When working with cloud services, keeping your credentials secure is crucial. Accidentally exposing AWS, Azure, or GCP secrets in a GitHub repository can be a serious security risk. Thankfully, there are tools to prevent this — including git-secrets, a tool designed to help prevent committing sensitive information, such as passwords and API keys, into Git repositories.
What is Git-Secrets?
Git-Secrets is a tool that scans your Git commits and detects sensitive credentials, blocking them from entering your codebase. Originally developed by AWS, the tool scans your code for patterns and secrets tied to your configurations, like AWS keys and tokens, and prevents them from being pushed to Git repositories.
However, many articles about git-secrets only focus on configuring it in local environments. Additionally, AWS’s official version of git-secrets exclusively supports AWS, which might limit its scope if you’re working with other cloud providers like GCP and Azure.
In this article, I’ll guide you through configuring an enhanced version of git-secrets that supports scanning AWS, GCP, and Azure credentials, running directly in a GitHub repository using GitHub Actions. You can run a workflow to scan the secrets whenever a pull request is created to merge the code into your default/base branch. This approach brings enhanced security to your cloud projects without needing local setup for each developer if you are working in a team.
Setting Up GitHub Actions to Secure Your Cloud Credentials
To effectively use git-secrets on GitHub, we’ll start by configuring GitHub Actions and setting repository rules to enforce credential scanning on every pull request. Here’s how to set it up
Enable GitHub Actions
- Go to your GitHub repository’s Settings.
- Under Actions, navigate to the General tab.
- In Actions permissions, select Allow all actions and reusable workflows. This permission is essential for accessing the actions needed to scan for credentials.
Enforce Pull Request
Next, set up repository rules to require a pull request before merging any changes. This creates an additional review layer and ensures the workflow is triggered.
- In your repository’s Settings, go to Branches and select Add branch protection rule.
- Choose the main branch or your default branch, then set the rule to require a pull request before merging. Consider enabling options like requiring code review approvals as well.
To enforce the branch rule(s) you would need to use a work account. If you are using a personal account, validation checks will not block you from merging the code even if they fail but you would still see if the validation checks passed or not.
Create a GitHub Workflow
Finally, create a workflow file that will run git-secrets checks automatically on each pull request, scanning for any sensitive cloud credentials.

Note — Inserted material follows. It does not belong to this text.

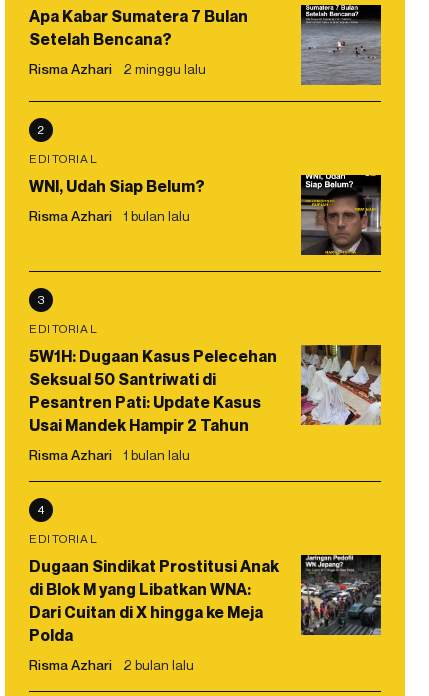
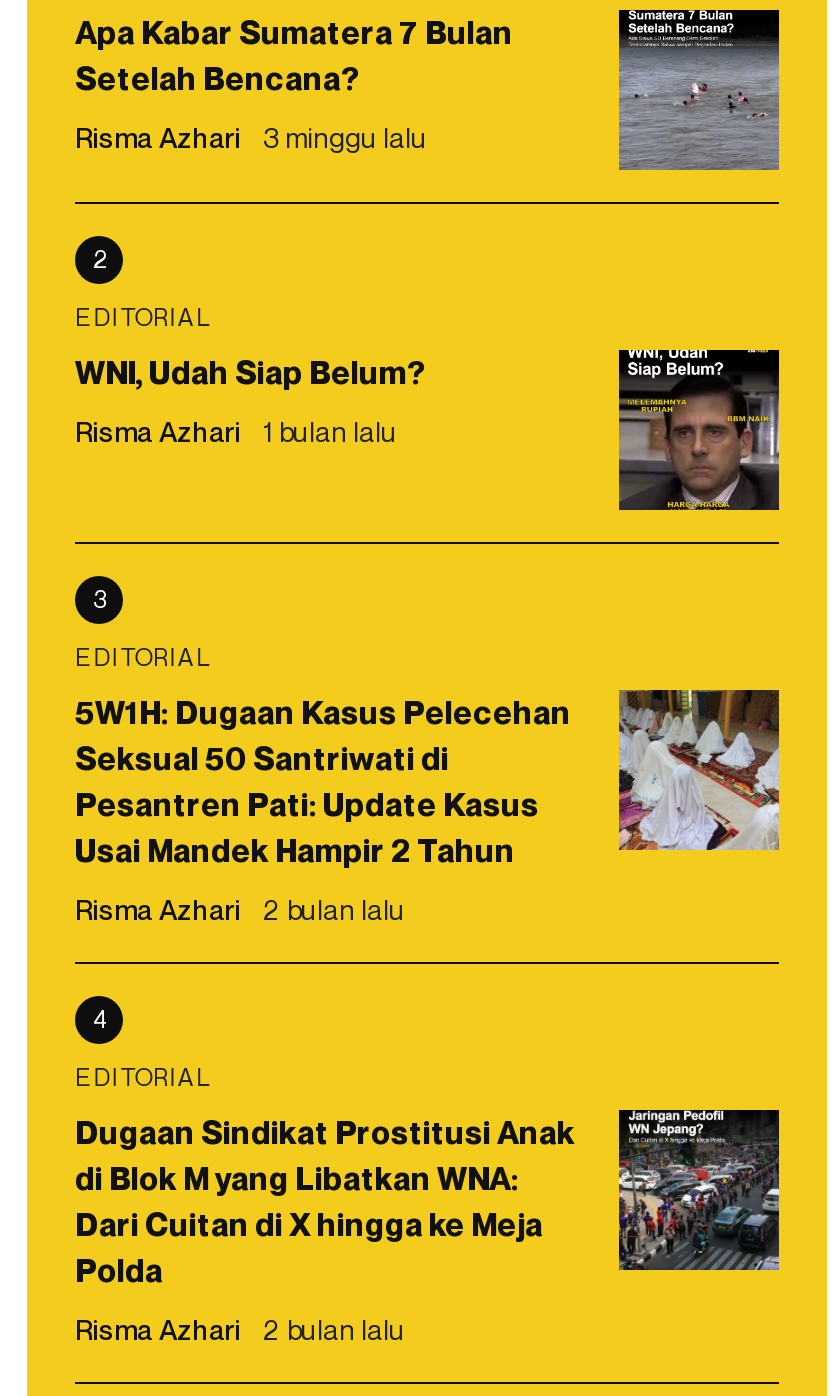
- Risma Azhari 2 minggu lalu
+ Risma Azhari 3 minggu lalu

- Risma Azhari 1 bulan lalu
+ Risma Azhari 2 bulan lalu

- Go to the Actions tab of your repository and click on New Workflow button.
- Click on set up a workflow yourself.
Paste the following workflow and commit your workflow in any of our branches.
name: Check for Secrets
on:
pull_request:
branches:
- main # Make sure this matches the branch you are merging into
jobs:
secrets-scan:
name: Scan for Secrets
runs-on: ubuntu-latest
steps:
- name: Checkout the code
uses: actions/checkout@v3
- name: Install git-secrets
run: |
git clone https://github.com/msalemcode/git-secrets.git
cd git-secrets && sudo make install
- name: Set PATH for git-secrets
run: |
echo "${{ github.workspace }}" >> $GITHUB_PATH # Add the cloned directory to PATH
- name: Configure git-secrets
working-directory: ${{ github.workspace }}
run: |
git secrets --install . # set up git secrets into the specific repository
git secrets --register-aws # set up regex patterns for AWS secrets
git secrets --register-azure # set up regex patterns for Azure secrets
git secrets --register-gcp # set up regex patterns for GCP secrets
- name: Run git-secrets to scan for sensitive data
run: git secrets --scan --recursive # scan the whole repository
Run the Workflow
Now that your workflow is all setup, just create a pull request to merge into your main or default branch and it will automatically run the workflow you created.
If the workflow finds any sensitive information from the code being merged, the validation will fail giving you an error similar to the following validation failure.
Conclusion
By implementing this GitHub Actions workflow, you strengthen your repository’s security by preventing the accidental commit of sensitive credentials. Instead of requiring each developer to configure git-secrets locally, this centralized approach automates credential scanning at the repository level. This ensures consistency, streamlines onboarding, and enforces best practices across the team, significantly reducing the risk of exposing AWS, Azure, or GCP credentials in your codebase.